Detail from the City of London Magistrates Court buildingManchester Crown Court has sentenced a conveyancing solicitor to seven years in prison after finding him guilty of three offences of money laundering over a period of five years, up to 2014.

Ross McKay’s involvement in the crime was uncovered through Operation Isidor, an investigation by the Economic Crime Unit which looked at the activities of criminal gang members.

McKay played a part in the £10 million property empire amassed by fraudster Scott Rowbotham, whose criminal gang laundered money from dealing drugs, tax evasion and property and mortgage fraud. Rowbotham was jailed in 2017 for three years and eight months, after admitting fraud and the use of laundered money to purchase a portfolio of 88 properties across Greater Manchester. Under the Proceeds of Crime Act, Rowbotham has been ordered to pay back more than £3.5 million of ‘gangster tax’ within three months, or face ten more years in prison.

Rowbotham used nominees on mortgage applications, exaggerated his income and forged payslips in order to persuade lenders to hand out large sums of money. Property values were also exaggerated in order to purchase houses without the need for deposits. Existing properties were then let out and remortgaged to fund further deals, and Rowbotham falsified sales to associates and family to raise even more cash.

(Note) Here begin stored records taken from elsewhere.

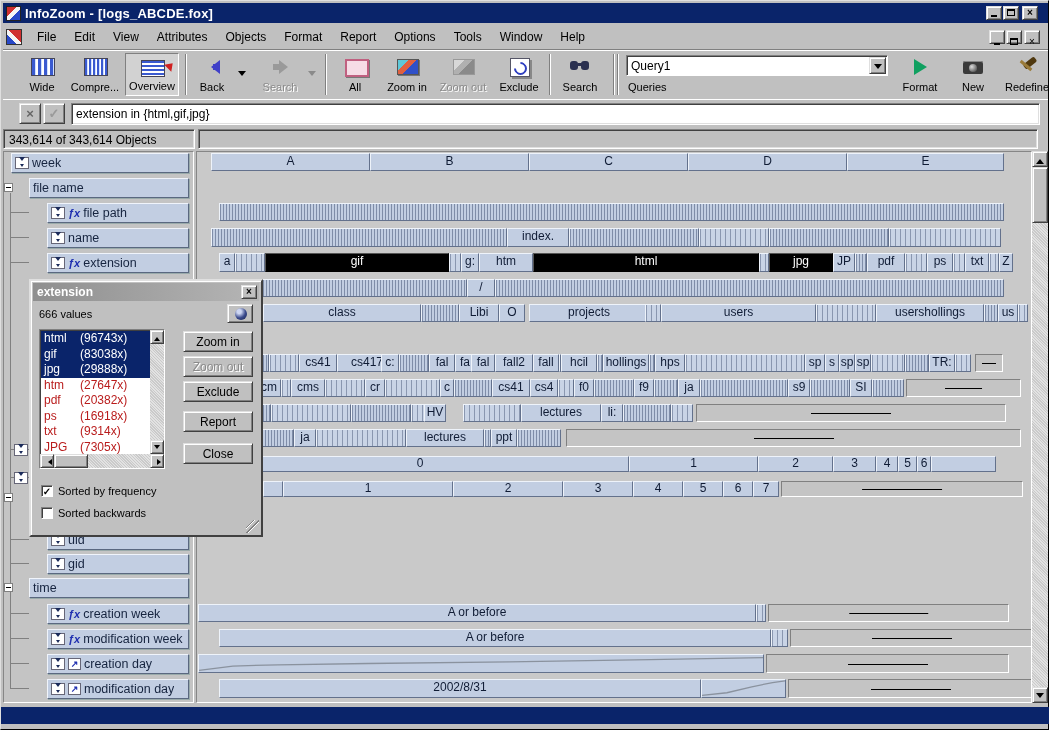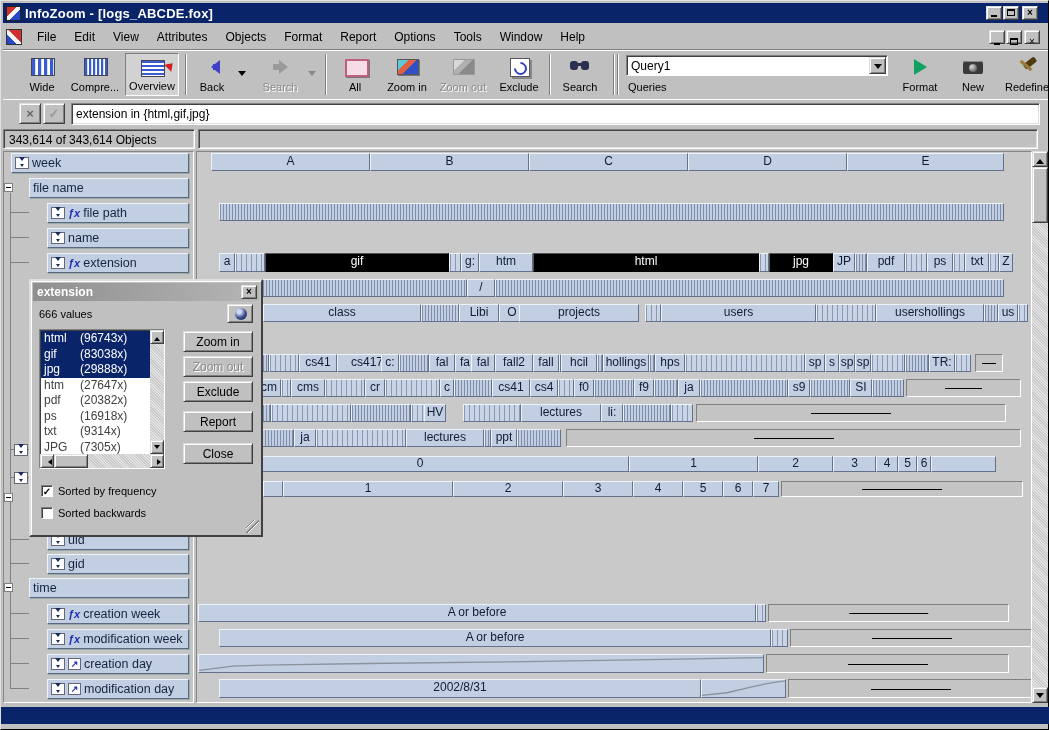--- a/index.html
+++ b/index.html
@@ -156,21 +156,21 @@
   #popup-title { position:absolute; left:2px; top:2px; right:2px; height:18px;
       background:linear-gradient(90deg,#8f8f8f,#b5b5b5); color:#fff; font-weight:bold; font-size:12px;
       padding:2px 0 0 4px; }
   #popup-close { position:absolute; right:4px; top:4px; width:16px; height:14px; text-align:center;
       font-size:10px; font-weight:bold; line-height:12px; color:#000; }
   #popup-count { position:absolute; left:8px; top:27px; font-size:11px; color:#000; }
   #globe-btn { position:absolute; right:8px; top:23px; width:26px; height:19px; }
   #globe-btn::before { content:""; position:absolute; left:7px; top:3px; width:12px; height:12px; border-radius:50%;
       background:radial-gradient(circle at 35% 30%, #cdd6f2 0 18%, #3a4a8c 55%, #141e48 100%); }
   #popup-list { position:absolute; left:8px; top:48px; width:126px; height:140px; background:#fff; }
-  .pitem { height:15.5px; font-size:12px; color:#404040; padding-left:3px; white-space:nowrap; }
+  .pitem { height:15.5px; font-size:12px; color:#b91c1c; padding-left:3px; white-space:nowrap; }
   .pitem .pname { display:inline-block; width:36px; }
   .pitem.sel { background:#0a246a; color:#fff; }
   #plist-vscroll { position:absolute; right:0; top:0; width:14px; bottom:14px;
       background:repeating-linear-gradient(45deg,#e2e2e2 0 1px,#cacaca 1px 2px); }
   #plist-hscroll { position:absolute; left:0; right:0; bottom:0; height:14px;
       background:repeating-linear-gradient(45deg,#e2e2e2 0 1px,#cacaca 1px 2px); }
   .minibtn { position:absolute; width:14px; height:14px; }
   .minibtn .arr { border-width:3px; margin:4px auto 0; }
   .minibtn .arr.up { border-bottom-width:4px; margin-top:3px; }
   .minibtn .arr.dn { border-top-width:4px; }
@@ -312,20 +312,28 @@
       <div class="mrow" style="top: 1px; height: 18px;">
         <div class="seg" style="left: 14px; width: 159px; line-height: 14px;">A</div>
         <div class="seg" style="left: 173px; width: 159px; line-height: 14px;">B</div>
         <div class="seg" style="left: 332px; width: 159px; line-height: 14px;">C</div>
         <div class="seg" style="left: 491px; width: 159px; line-height: 14px;">D</div>
         <div class="seg" style="left: 650px; width: 157px; line-height: 14px;">E</div>
       </div>
       <div class="mrow" style="top: 51px; height: 18px;">
         <div class="seg h" style="left: 22px; width: 785px; line-height: 14px;"></div>
       </div>
+      <div class="mrow" style="top: 76px; height: 19px;">
+        <div class="seg h" style="left: 14px; width: 296px; line-height: 15px;"></div>
+        <div class="seg" style="left: 310px; width: 62px; line-height: 15px;">index.</div>
+        <div class="seg h" style="left: 372px; width: 130px; line-height: 15px;"></div>
+        <div class="seg hd" style="left: 502px; width: 70px; line-height: 15px;"></div>
+        <div class="seg h" style="left: 572px; width: 120px; line-height: 15px;"></div>
+        <div class="seg hd" style="left: 692px; width: 112px; line-height: 15px;"></div>
+      </div>
       <div class="mrow" style="top: 101px; height: 19px;">
         <div class="seg" style="left: 22px; width: 16px; line-height: 15px;">a</div>
         <div class="seg hd" style="left: 38px; width: 30px; line-height: 15px;"></div>
         <div class="seg s" style="left: 68px; width: 184px; line-height: 15px;">gif</div>
         <div class="seg hd" style="left: 252px; width: 12px; line-height: 15px;"></div>
         <div class="seg" style="left: 264px; width: 18px; line-height: 15px;">g:</div>
         <div class="seg" style="left: 282px; width: 54px; line-height: 15px;">htm</div>
         <div class="seg s" style="left: 336px; width: 226px; line-height: 15px;">html</div>
         <div class="seg hd" style="left: 562px; width: 10px; line-height: 15px;"></div>
         <div class="seg s" style="left: 572px; width: 64px; line-height: 15px;">jpg</div>
@@ -342,21 +350,21 @@
       <div class="mrow" style="top: 127px; height: 18px;">
         <div class="seg h" style="left: 14px; width: 256px; line-height: 14px;"></div>
         <div class="seg" style="left: 270px; width: 28px; line-height: 14px;">/</div>
         <div class="seg h" style="left: 298px; width: 509px; line-height: 14px;"></div>
       </div>
       <div class="mrow" style="top: 152px; height: 18px;">
         <div class="seg" style="left: 66px; width: 158px; line-height: 14px;">class</div>
         <div class="seg h" style="left: 224px; width: 38px; line-height: 14px;"></div>
         <div class="seg" style="left: 262px; width: 40px; line-height: 14px;">Libi</div>
         <div class="seg" style="left: 302px; width: 26px; line-height: 14px;">O</div>
-        <div class="seg" style="left: 322px; width: 120px; line-height: 14px;">projects</div>
+        <div class="seg" style="left: 332px; width: 120px; line-height: 14px;">projects</div>
         <div class="seg hd" style="left: 448px; width: 16px; line-height: 14px;"></div>
         <div class="seg" style="left: 464px; width: 155px; line-height: 14px;">users</div>
         <div class="seg hd" style="left: 619px; width: 60px; line-height: 14px;"></div>
         <div class="seg" style="left: 679px; width: 108px; line-height: 14px;">usershollings</div>
         <div class="seg h" style="left: 787px; width: 14px; line-height: 14px;"></div>
         <div class="seg" style="left: 801px; width: 20px; line-height: 14px;">us</div>
         <div class="seg hd" style="left: 821px; width: 10px; line-height: 14px;"></div>
       </div>
       <div class="mrow" style="top: 202px; height: 18px;">
         <div class="seg h" style="left: 14px; width: 58px; line-height: 14px;"></div>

Rowbotham enjoyed a luxurious lifestyle over an eleven year period, while declaring just £1,000 in earned income and paying just £18.20 in tax.

McKay carried out the conveyancing on over 80 of the gang’s properties without asking questions about the nature of their business or the source of funds.

The judge told McKay: “You were expected to be a person of utmost integrity and honesty. You fell far short of those high standards of professionalism, trust and integrity that are to be expected of a solicitor. You failed, as was your duty, to uphold the law and the proper administration of justice.

“By your actions, you enabled criminal property to be acquired on a significant scale and chose to involve yourself in the activities of those involved in crime, organised crime and, in the case of Mr Black, drug dealing.”

Convicted drug dealer, Billy Black, was another associate of the gang and was jailed for fifteen years for fraud, drug dealing and money laundering offences. His sentence was later increased to 22 years after he failed to pay the £999,999 ordered under a Proceeds of Crime hearing. Black’s own solicitor, Neil Bolton, fraudulently helped him build a property portfolio and was jailed in 2017 for nine months.

The senior financial investigator of Greater Manchester Police’s Economic Crime Unit, Adrian Ladkin, said: “McKay was fully aware that the purpose of the transactions was to launder criminal proceeds and he was deliberately dishonest in facilitating them. As a solicitor, McKay was in a position of trust, but he spectacularly failed in his legal duties through his corrupt and unlawful actions.

“It is thanks to the meticulous work of the officers in this case that today he has been brought to account for his deceitful actions.”

Proceeds of Crime Act 2002

The Proceeds of Crime Act, which came into force in 2013, allows police to pursue the assets of criminals after they have been convicted. Cash is split equally between the police and Home Office but, of the confiscated assets that are not cash, the Home Office receives half and the remainder is split equally between the police, courts and Crown Prosecution Service.

A judge can decide to award compensation to the victims of crime using the funds, and the proceeds are sometimes reinvested in policing, good causes and community projects.

Confiscated assets are disposed of in numerous ways, including auction houses and even eBay. So if you want to (legally) bag some cheap stolen property, you know where to look.